Program Notes

Gioachino Rossini (1792–1868) began work on William Tell, his thirty-ninth and last opera, at the end of the summer of 1828, and the first performance was given in August 1829 at the Paris Opéra. Rossini takes the prize for dissociation of words (or situations) and music, and he wrote many a rollicking overture to a tragedy. The poetic and pictorial Overture to William Tell is an exception. Rossini’s contemporary, composer Hector Berlioz thought of this Overture as a kind of “symphony in four distinct movements.” The first, he wrote, “depicts . . . the calm of profound solitude.” This is followed by a storm, then a pastoral scene. “With the last note of the English horn, which sings the pastoral melody, the trumpets enter with a rapid incisive fanfare. . . .This last part of the overture is treated with a brio and a verve that invariably excite the transports of the house.” The Overture to William Tell will be familiar to many listeners due to its frequent use in cartoons and television as “riding music.”
 
Ferde Grofé (1892–1972) grew up in California and as a teenager played piano in San Francisco nightclubs and theaters. His compositions, in which he honored many American regions and cities, include a Mississippi Suite, a Hudson River Suite, a Hollywood Suite, and a San Francisco Suite that depicts a cable car ride, a visit to Chinatown, and the Earthquake and Fire of 1906. The Grand Canyon Suite, introduced in Chicago in 1931 by Paul Whiteman and his orchestra (for which Grofé served as staff arranger), remains Grofé’s most enduring work.

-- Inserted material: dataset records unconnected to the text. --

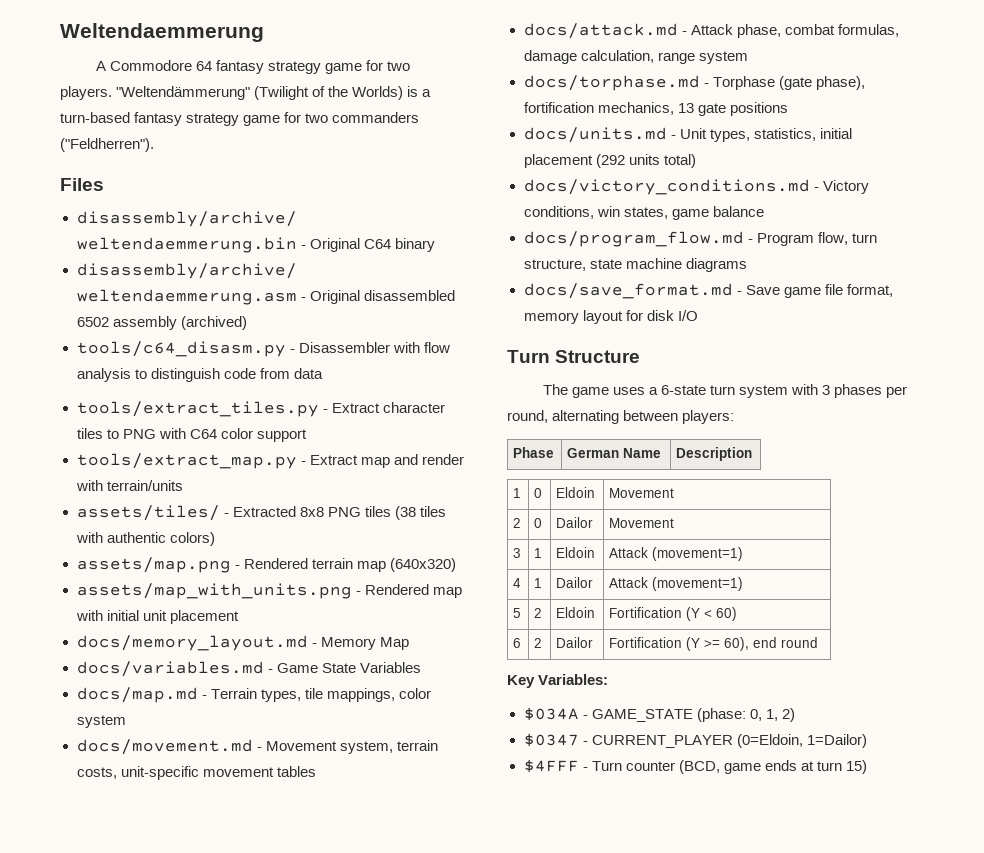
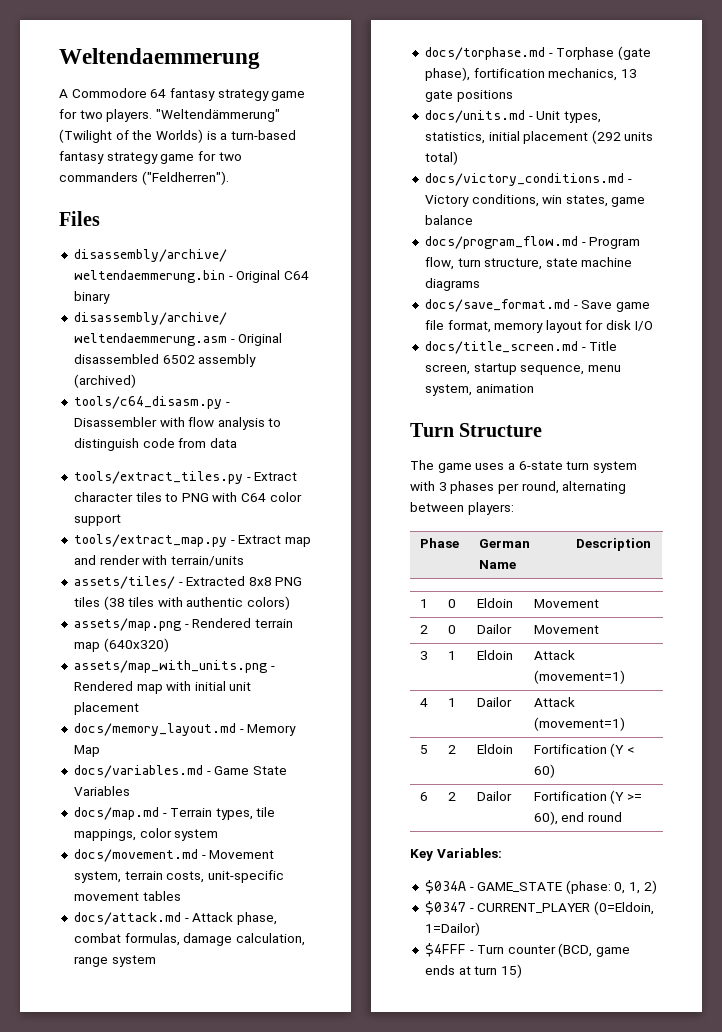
+ docs/title_screen.md - Title screen, startup sequence, menu system, animation

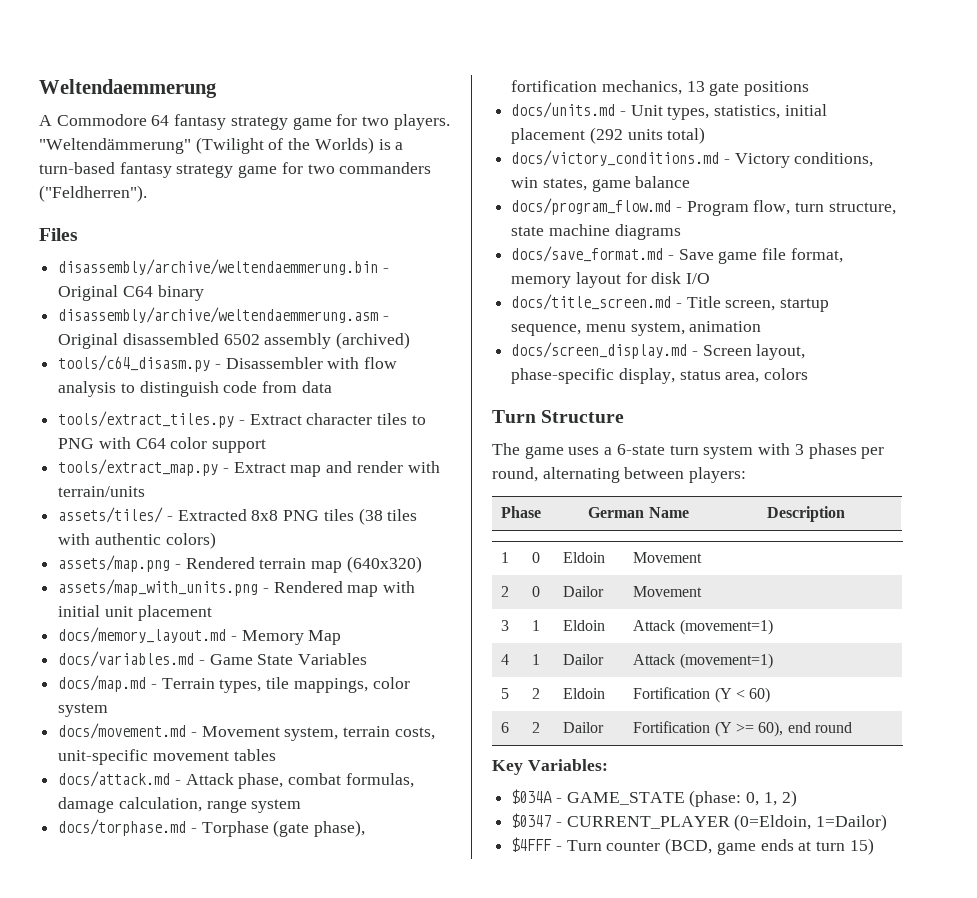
+ docs/screen_display.md - Screen layout, phase-specific display, status area, colors

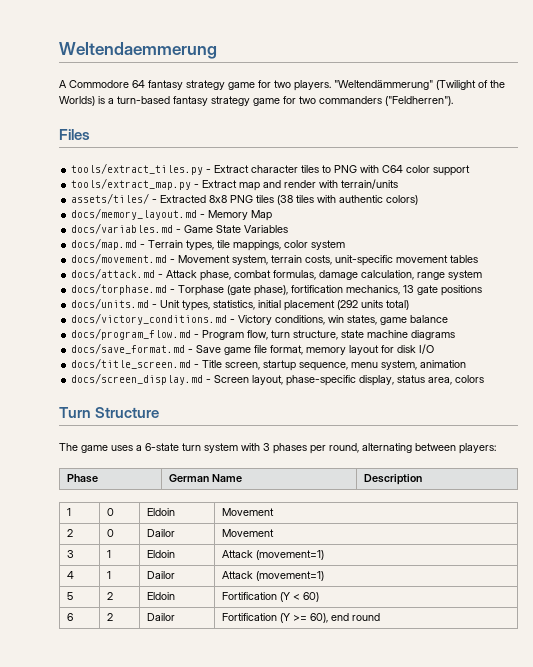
- disassembly/archive/weltendaemmerung.bin - Original C64 binary
- disassembly/archive/weltendaemmerung.asm - Original disassembled 6502 assembly (archived)
- tools/c64_disasm.py - Disassembler with flow analysis to distinguish code from data
- assets/map.png - Rendered terrain map (640x320)
- assets/map_with_units.png - Rendered map with initial unit placement
- Key Variables:
- $034A - GAME_STATE (phase: 0, 1, 2)
- $0347 - CURRENT_PLAYER (0=Eldoin, 1=Dailor)
- $4FFF - Turn counter (BCD, game ends at turn 15)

Here is vivid pictorial writing, depicting different facets of the Grand Canyon and the emotions they stir in the composer—sunrise, the vista of the Painted Desert near the Canyon’s south rim, a burro ride carrying the visitor toward the Colorado River, sunset, a magnificent storm, and, finally, the peaceful grandeur that descends over the canyon as the storm clouds depart.
 
Jerod Impichchaachaaha’ Tate (b. 1968) wrote Lowak Shoppala’ (Fire and Light) in 2009 as a means of expressing Chickasaw identity through the medium of modern classical music and theater. The concept was inspired by Chickasaw author and Pulitzer Prize-finalist, Linda Hogan, and her poem entitled “Fire and Light.” Tate’s work is in eight scenes and features orchestra, narration, children’s chorus, traditional Chickasaw and modern dancers, traditional Chickasaw and classical vocal soloists, and Chickasaw storytellers. Each scene depicts a part of Chickasaw culture and history. Tate notes that the sixth scene, Spider Brings Fire, “is an ancient Chickasaw story of how animals risked their lives to bring fire to mankind. Originally from Muskogean (Southeast Indian) oral tradition, this story teaches that even the very small can accomplish great things.”
 
Antonín Dvoˇrák (1841–1904)—who was European—spent two years in America and was taken with the beauty and diversity of the land. He expressed his admiration for America in the famous Symphony No. 9 in E minor, Opus 95, From the New World. The second movement opens with a series of dense chords before settling in for one of the most famous English horn tunes ever written, one that combines tenderness, nostalgia, and a sense of resolute hopefulness. It sounds for all the world like a folk song, and that is what generations of listeners have taken it to be. The music gives way to a section that seems to shimmer with bird song, after which the English horn returns with its plaintive melody. This movement was the first of two movements that Dvoˇrák suggested were derived from Longfellow’s The Song of Hiawatha, though precisely which section of that epic it portrays has been a matter of debate.
 
 
Toy Story (1995) was the first full-length film released by Pixar. The story never fails to amuse: a thoughtful cowboy doll, Woody (voiced by Tom Hanks), vies with a cocky astronaut action figure, Buzz Lightyear (voiced by Tim Allen), for the affection of a young boy. A touchstone in computer animation, Toy Story won a Special Achievement Oscar as the first feature-length computer-animated film. The film’s score and songs, by Randy Newman (b. 1943), skillfully draw on many classic Hollywood genres, including the Western.
 
Aaron Copland (1900–90) composed for Carnegie Hall and Hollywood, conducted, played the piano, wrote, taught, did television shows, encouraged the young, symbolized the possibility of being a serious composer in twentieth-century America. He wrote the music for Rodeo in 1942 for the choreographer Agnes de Mille, who was eager to do a ballet on an American theme and to an American score. The ballet’s subject is the dilemma of a young woman who wants both to be accepted as one of the boys, and also to find love. As a cowboy she is not a success, but Rodeo does end with the Cowgirl and the Champion Roper gazing entranced into each other’s eyes.